Kelsey Davis, founder and CEO of CLLCTVE, a business that helps connect college creatives with brands hoping to reach younger audiences, moderated the event, presented by University Lectures.

Daniel Folkman, who graduated in 2012 and now works at goPuff, a snack and convenience item delivery service in more than 100 markets nationwide, began the lecture speaking about founding a startup as a college student.

Folkman created a startup credit card fraud detection company, through the Martin J. Whitman School of Management’s capstone program. He said the company was a “miserable failure”, but the experience taught him how to start a company from nothing. Now, he said, goPuff looks for entrepreneurs who have failed when making new hires.

Other speakers described how failure is a necessary part of learning how to start a business. Julia Haber, who graduated in 2018, founded WAYV, Inc., a company the helps brands create pop up experiences on college campuses.

In Fall 2019, she helped Shopify launch a pop-up experience on the SU’s quad. Unbeknownst to her and her team, the experience coincided with heavy rains in Syracuse. The trailer housing the pop-up sank into the mud and required the help of four tow trucks to pull it out. The generator powering the event also broke down during the stop in Syracuse.

“When you’re caught in a million different scenarios in life, it can be uncomfortable,” Haber said. “Be comfortable with the outcome first.”

Founding a startup is always time consuming, the entrepreneurs said. Erin Miller, who graduated in 2016, co-founded Out There Productions, a company that creates videos for startups and small businesses.

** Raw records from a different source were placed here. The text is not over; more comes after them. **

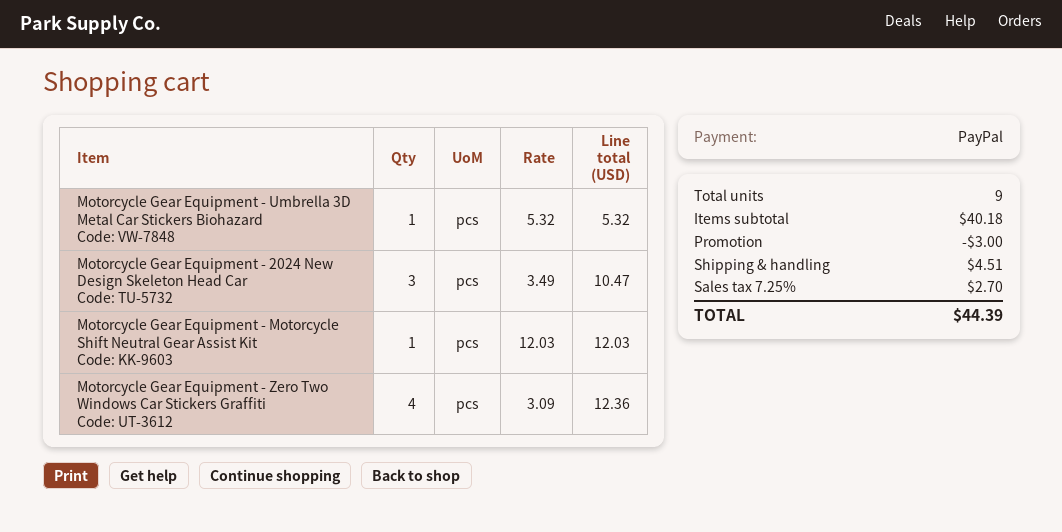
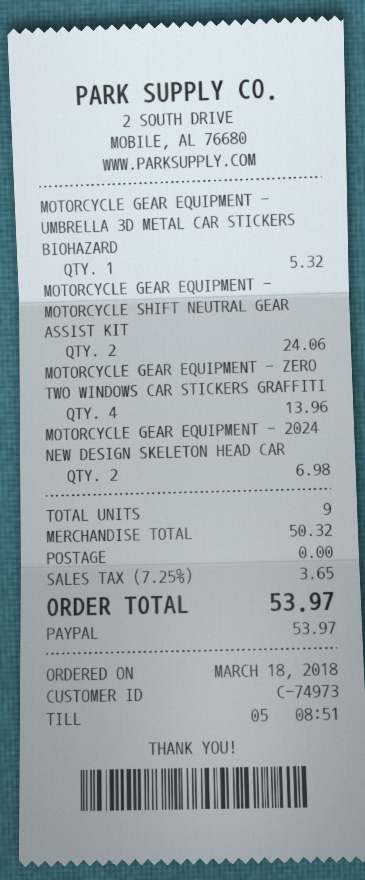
Motorcycle Gear Equipment - 2024 New Design Skeleton Head Car: 3 for 10.47 -> 2 for 6.98
Motorcycle Gear Equipment - Motorcycle Shift Neutral Gear Assist Kit: 1 for 12.03 -> 2 for 24.06
Motorcycle Gear Equipment - Zero Two Windows Car Stickers Graffiti: 4 for 12.36 -> 4 for 13.96
subtotal: 40.18 -> 50.32
discount: 3.00 -> none
shipping: 4.51 -> 0.00
tax: 7.25% = 2.70 -> 7.25% = 3.65
total: 44.39 -> 53.97

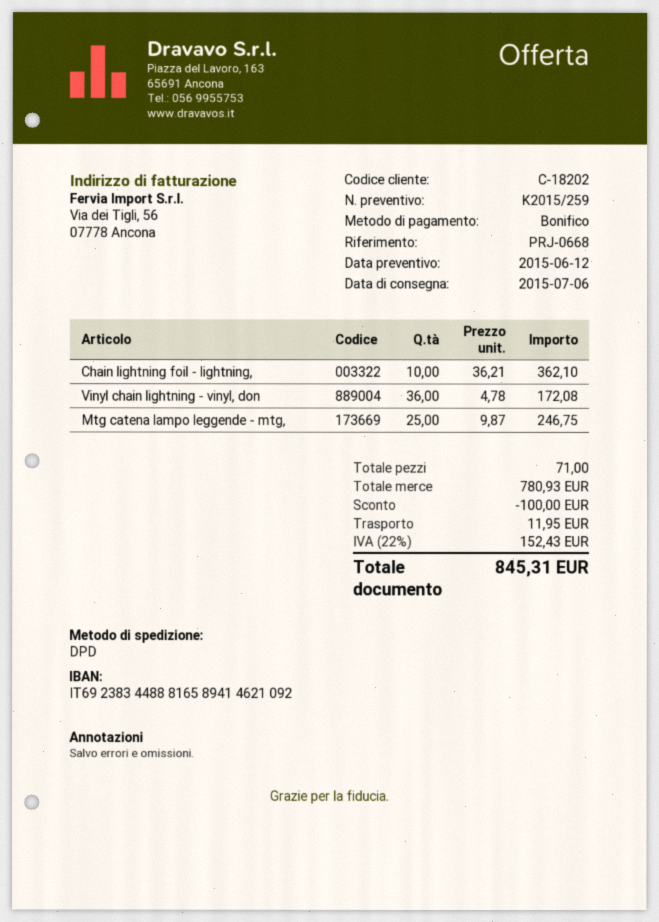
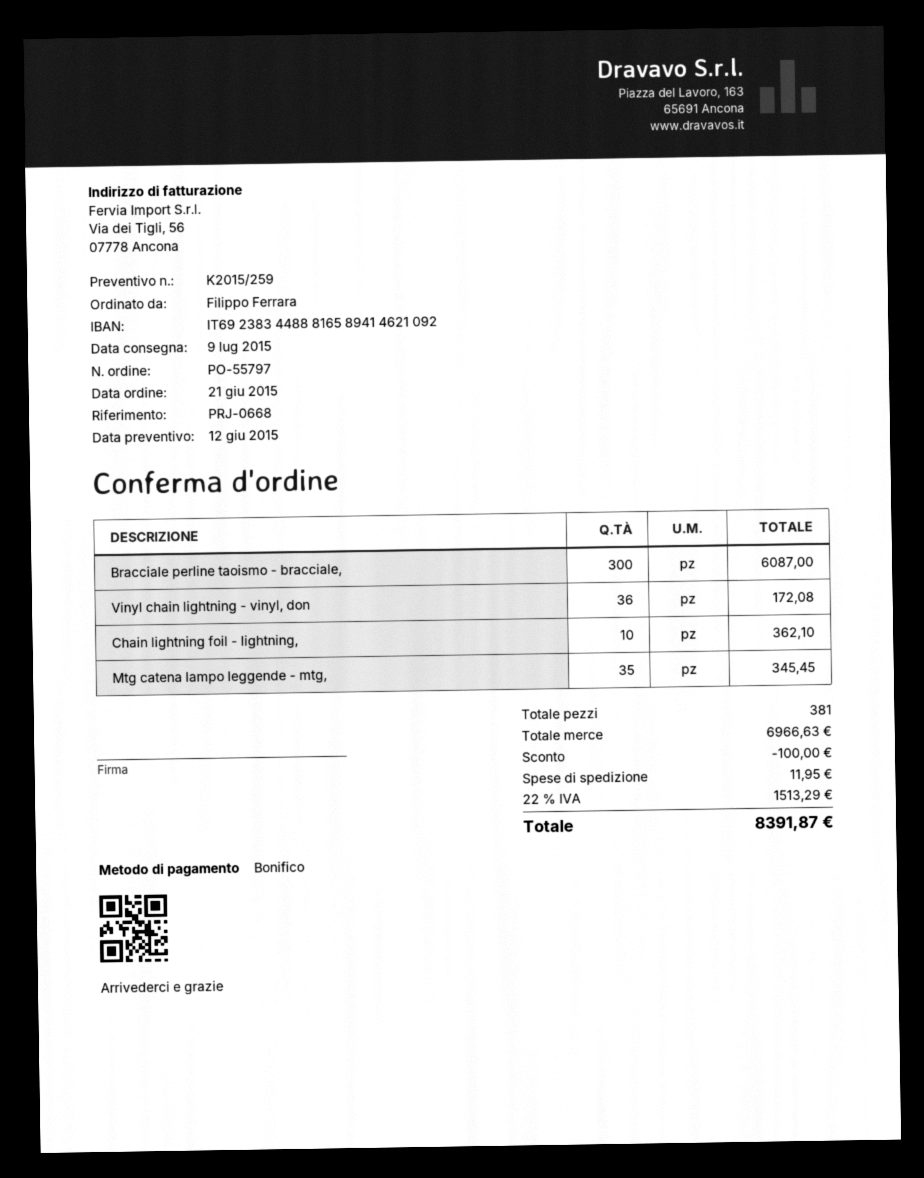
delivery date: 2015-07-06 -> 2015-07-09
Mtg catena lampo leggende - mtg,: 25 for 246.75 -> 35 for 345.45
Bracciale perline taoismo - bracciale,: none -> 300 for 6087.00
total quantity: 71 -> 381
subtotal: 780.93 -> 6966.63
tax: 22% = 152.43 -> 22% = 1513.29
total: 845.31 -> 8391.87

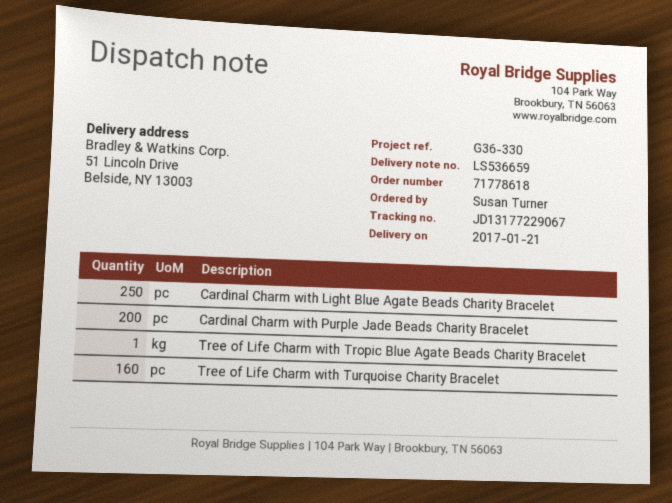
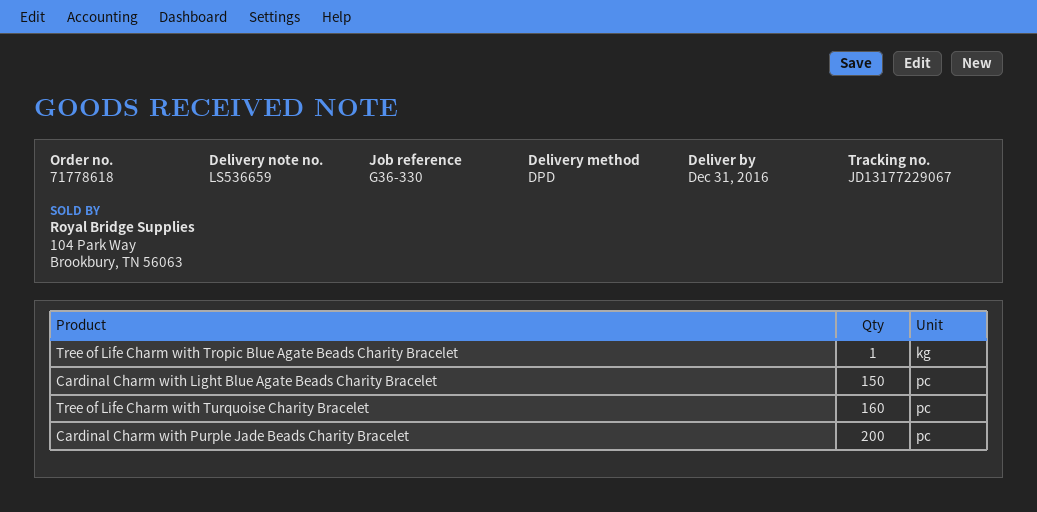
delivery date: 2017-01-21 -> 2016-12-31
Cardinal Charm with Light Blue Agate Beads Charity Bracelet: 250 -> 150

But her first foray into entrepreneurship was during her second week at SU. She started a business in the DellPlain Hall dorm selling food like milkshakes and pizza. The hours of her business were 10 p.m. to 4 a.m.

“It was great but it was also terrible,” Miller said.

Out There Productions, which Miller later founded with two other students in the S.I. Newhouse School of Public Communications, raised more than $15,000 through business competitions to buy and refurbish a school bus. Miller and the other founders converted it into a mobile production studio. They lived in the bus and traveled around the country, helping startups and other businesses create promotional videos.

Michelle Schenandoah, who graduated from SU as a master’s student in 2018, is the founder of Rematriation Magazine, an online media platform dedicated to leadership development and reclaiming of Indigenous women’s traditional roles within their respective nations. Schenandoah herself is a member of the Oneida Nation Wolf Clan of the Haudenosaunee Confederacy.

Schenandoah explained how she formed Rematriation Magazine as a nonprofit, because the nonprofit model better blends the business with its mission.

“I really have to adapt in different ways that business models don’t lend itself to,” Schenandoah said.

Adaptability and the ability to move on from failures is key to success as an entrepreneur, the speakers said.

“Nothing’s easy,” Haber said. “All of us have failed 900 million times.”